Please transcribe, word for word, the line containing "and feature parameters</div>" and every line after it through the end of the records below, and nothing else.

── Provided material

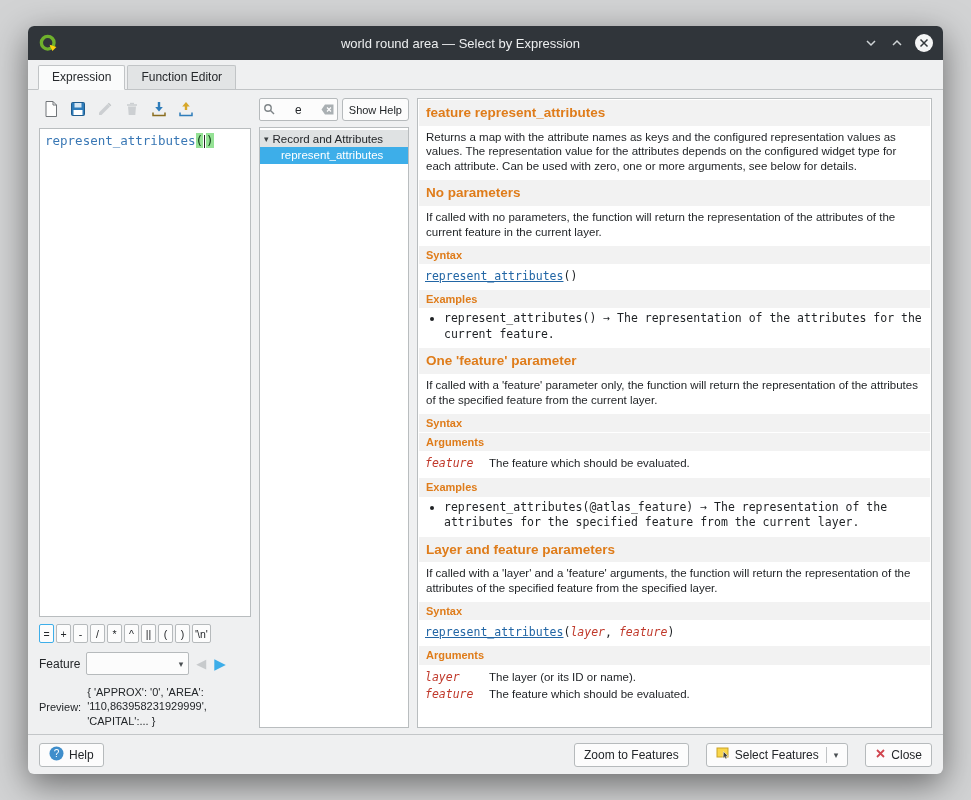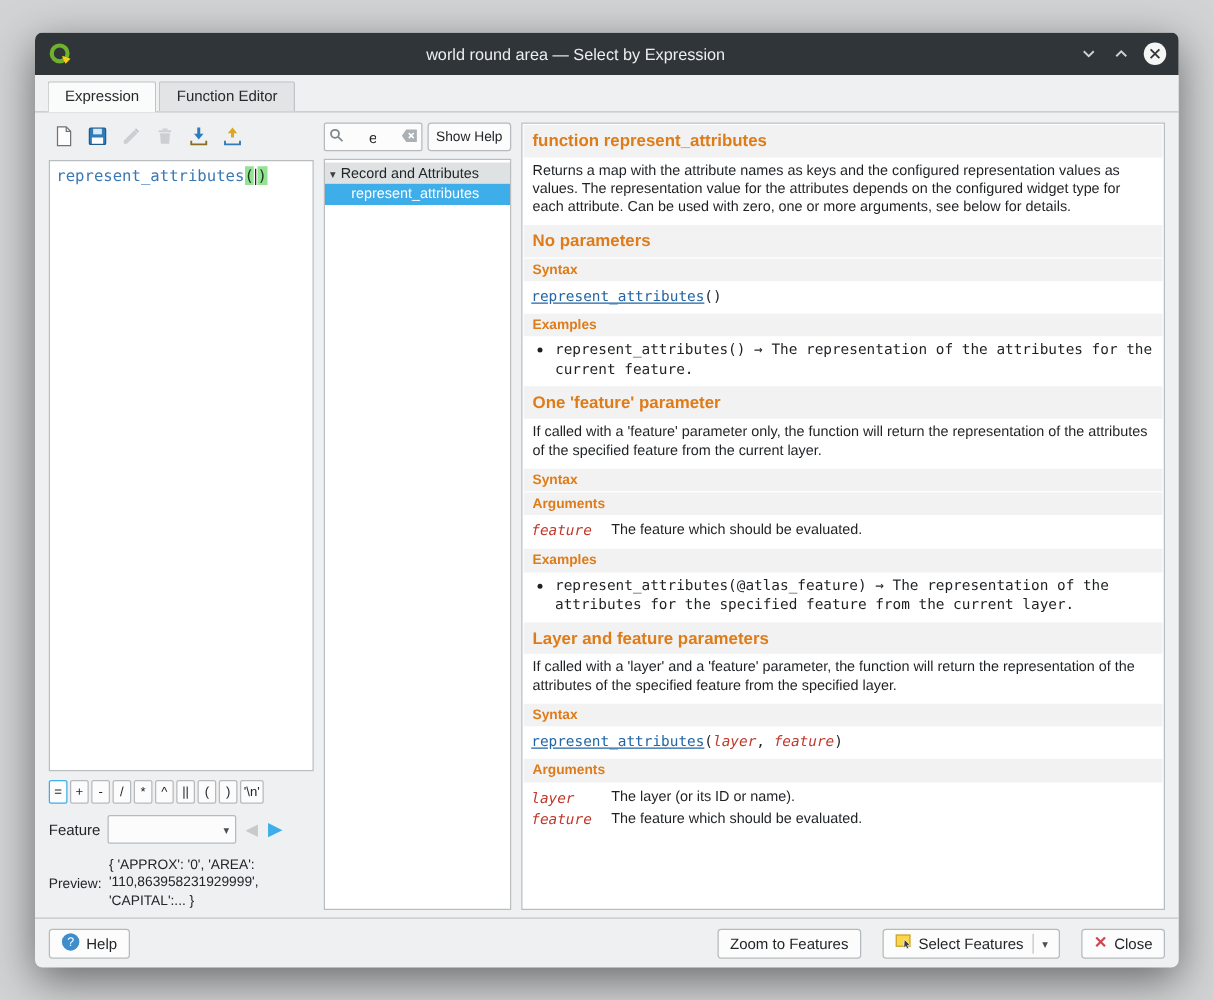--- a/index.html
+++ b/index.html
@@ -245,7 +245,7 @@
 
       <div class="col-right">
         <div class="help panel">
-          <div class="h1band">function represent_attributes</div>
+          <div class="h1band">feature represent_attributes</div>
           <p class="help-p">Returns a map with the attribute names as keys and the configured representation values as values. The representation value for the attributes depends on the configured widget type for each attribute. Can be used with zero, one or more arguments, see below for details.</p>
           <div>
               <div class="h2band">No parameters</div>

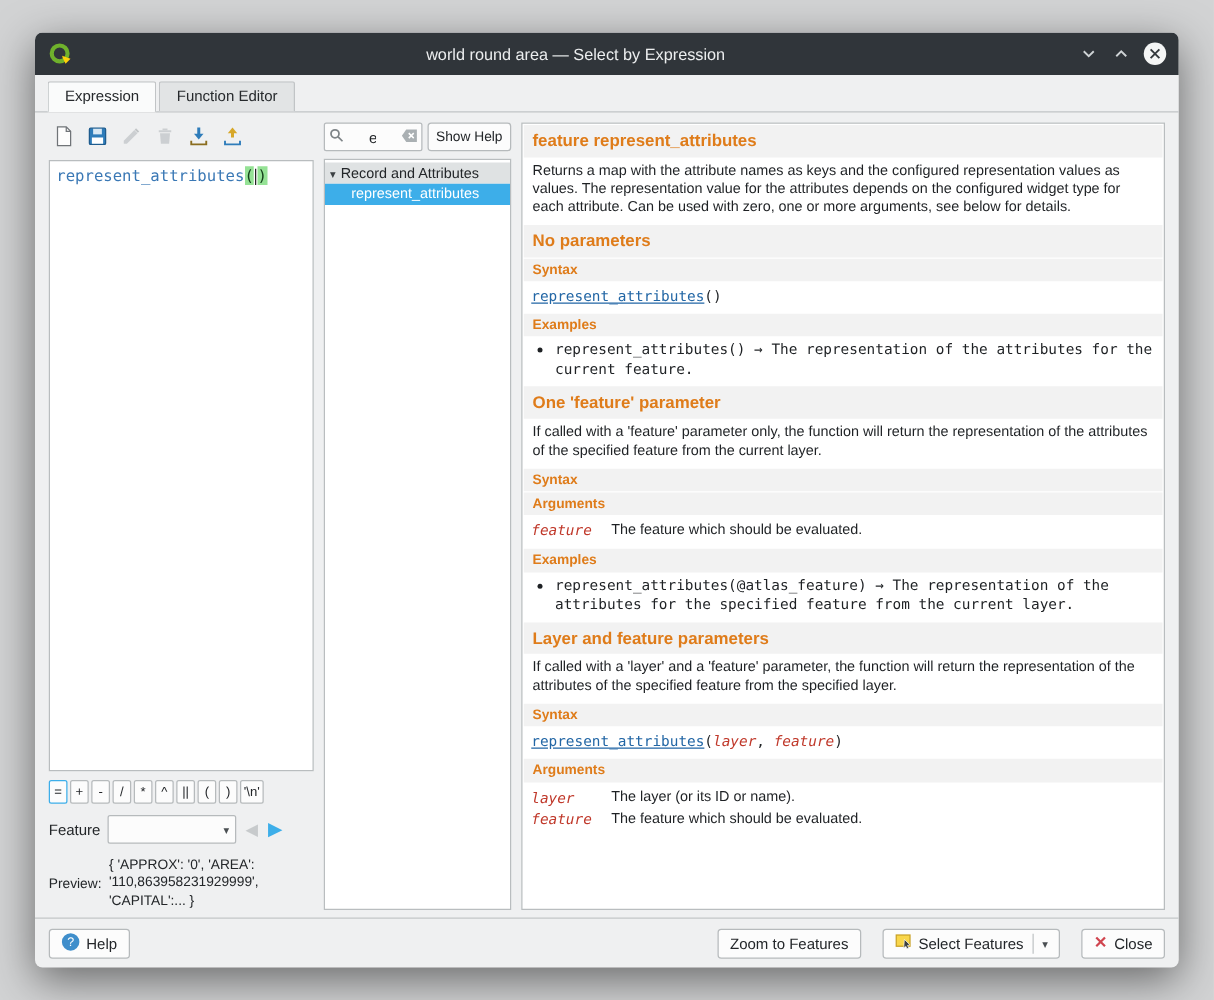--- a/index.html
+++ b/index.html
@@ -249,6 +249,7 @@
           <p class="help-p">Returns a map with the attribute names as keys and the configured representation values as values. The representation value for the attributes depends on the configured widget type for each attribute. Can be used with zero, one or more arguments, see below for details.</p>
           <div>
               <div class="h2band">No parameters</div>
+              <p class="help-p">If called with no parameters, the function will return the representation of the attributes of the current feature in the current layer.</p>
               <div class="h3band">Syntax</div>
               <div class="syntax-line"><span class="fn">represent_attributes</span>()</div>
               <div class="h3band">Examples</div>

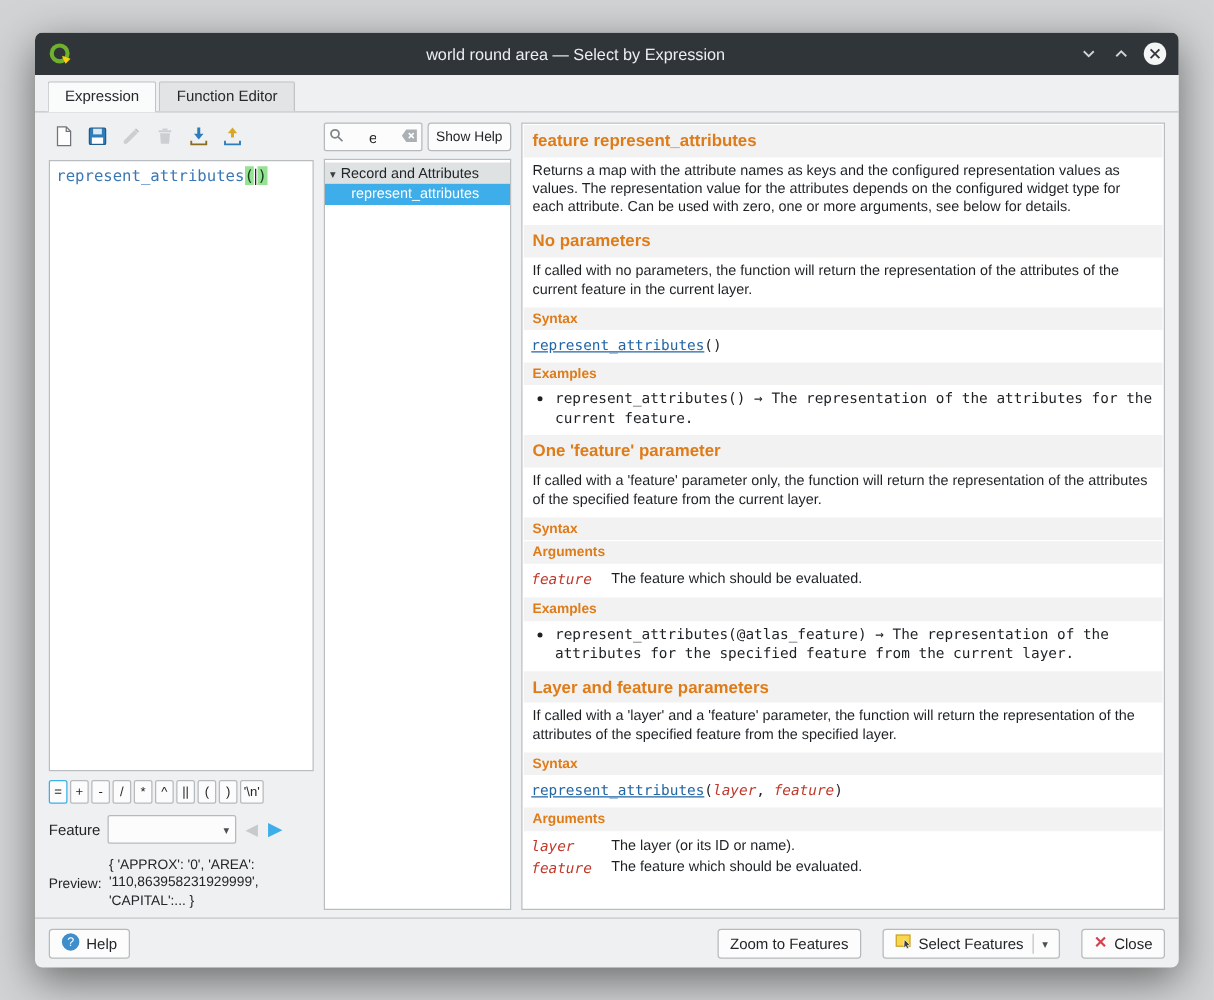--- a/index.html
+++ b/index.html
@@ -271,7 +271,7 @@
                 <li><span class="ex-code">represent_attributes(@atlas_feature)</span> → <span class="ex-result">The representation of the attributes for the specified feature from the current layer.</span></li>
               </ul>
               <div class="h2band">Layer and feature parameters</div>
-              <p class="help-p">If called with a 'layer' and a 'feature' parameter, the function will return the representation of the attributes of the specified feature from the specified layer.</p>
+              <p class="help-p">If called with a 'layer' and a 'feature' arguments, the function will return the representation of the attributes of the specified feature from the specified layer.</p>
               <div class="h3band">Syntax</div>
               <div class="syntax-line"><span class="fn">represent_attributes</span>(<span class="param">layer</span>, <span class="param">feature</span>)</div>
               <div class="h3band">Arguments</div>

────

Result
               <div class="h2band">Layer and feature parameters</div>
-              <p class="help-p">If called with a 'layer' and a 'feature' parameter, the function will return the representation of the attributes of the specified feature from the specified layer.</p>
+              <p class="help-p">If called with a 'layer' and a 'feature' arguments, the function will return the representation of the attributes of the specified feature from the specified layer.</p>
               <div class="h3band">Syntax</div>
               <div class="syntax-line"><span class="fn">represent_attributes</span>(<span class="param">layer</span>, <span class="param">feature</span>)</div>
               <div class="h3band">Arguments</div>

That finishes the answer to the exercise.